[Start of Attachment]

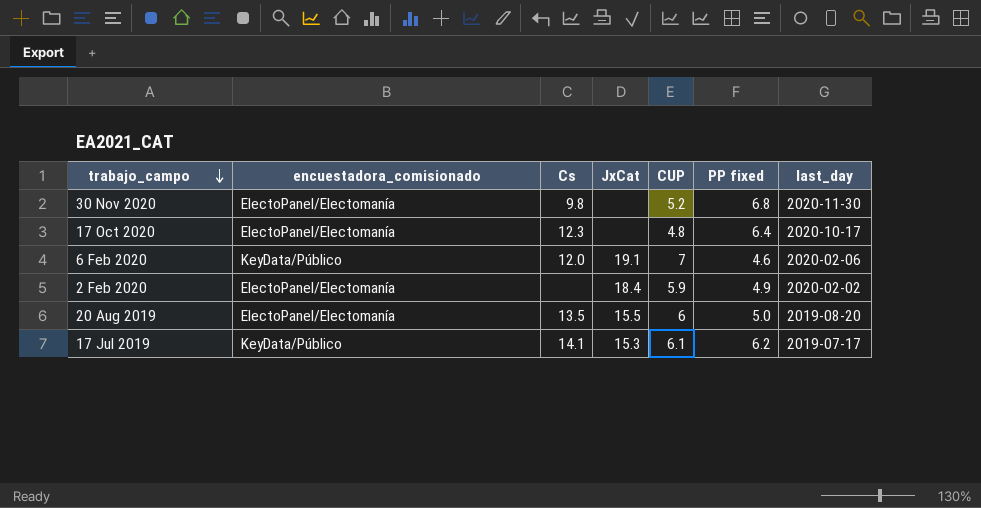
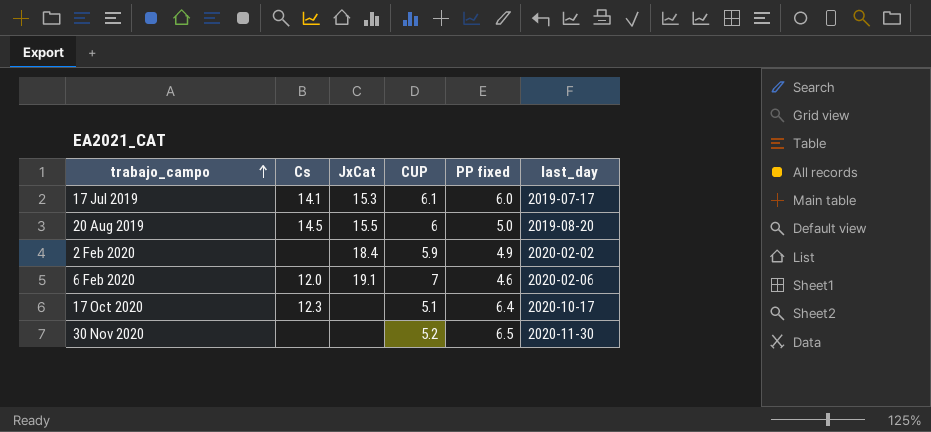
row order: trabajo_campo descending -> trabajo_campo ascending
column encuestadora_comisionado | position: 2 -> none
17 Jul 2019 | PP fixed: 6.2 -> 6.0
20 Aug 2019 | Cs: 13.5 -> 14.5
17 Oct 2020 | CUP: 4.8 -> 5.1
30 Nov 2020 | Cs: 9.8 -> none
30 Nov 2020 | PP fixed: 6.8 -> 6.5

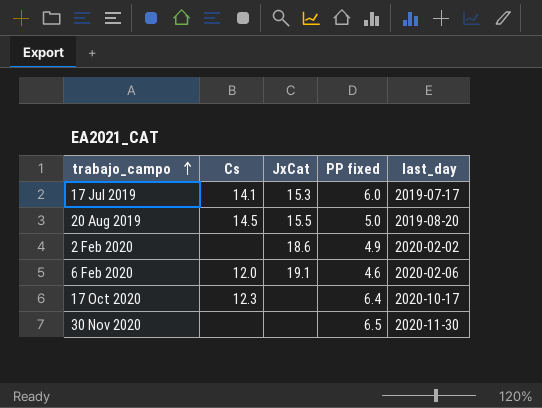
column CUP | position: 4 -> none
2 Feb 2020 | JxCat: 18.4 -> 18.6

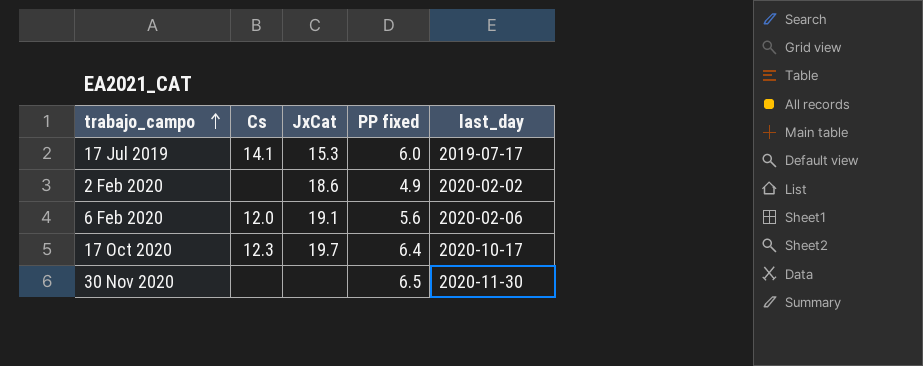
row 20 Aug 2019: 14.5 | 15.5 | 5.0 | 2019-08-20 -> none
6 Feb 2020 | PP fixed: 4.6 -> 5.6
17 Oct 2020 | JxCat: none -> 19.7

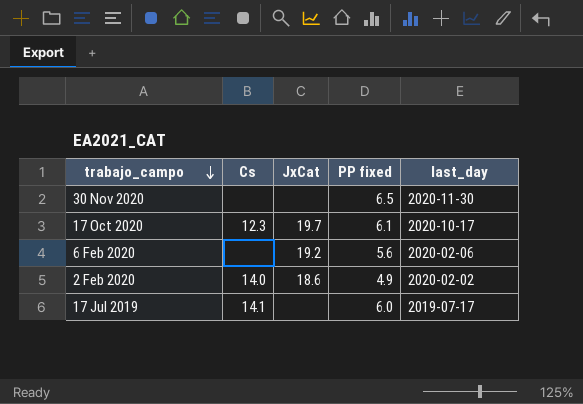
row order: trabajo_campo ascending -> trabajo_campo descending
17 Oct 2020 | PP fixed: 6.4 -> 6.1
6 Feb 2020 | Cs: 12.0 -> none
6 Feb 2020 | JxCat: 19.1 -> 19.2
2 Feb 2020 | Cs: none -> 14.0
17 Jul 2019 | JxCat: 15.3 -> none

[End of Attachment]

*To do*.
When you reproduce the data shown above, keep each line exact and omit every picture.

*Solved exercise*.
row order: trabajo_campo descending -> trabajo_campo ascending
column encuestadora_comisionado | position: 2 -> none
17 Jul 2019 | PP fixed: 6.2 -> 6.0
20 Aug 2019 | Cs: 13.5 -> 14.5
17 Oct 2020 | CUP: 4.8 -> 5.1
30 Nov 2020 | Cs: 9.8 -> none
30 Nov 2020 | PP fixed: 6.8 -> 6.5

column CUP | position: 4 -> none
2 Feb 2020 | JxCat: 18.4 -> 18.6

row 20 Aug 2019: 14.5 | 15.5 | 5.0 | 2019-08-20 -> none
6 Feb 2020 | PP fixed: 4.6 -> 5.6
17 Oct 2020 | JxCat: none -> 19.7

row order: trabajo_campo ascending -> trabajo_campo descending
17 Oct 2020 | PP fixed: 6.4 -> 6.1
6 Feb 2020 | Cs: 12.0 -> none
6 Feb 2020 | JxCat: 19.1 -> 19.2
2 Feb 2020 | Cs: none -> 14.0
17 Jul 2019 | JxCat: 15.3 -> none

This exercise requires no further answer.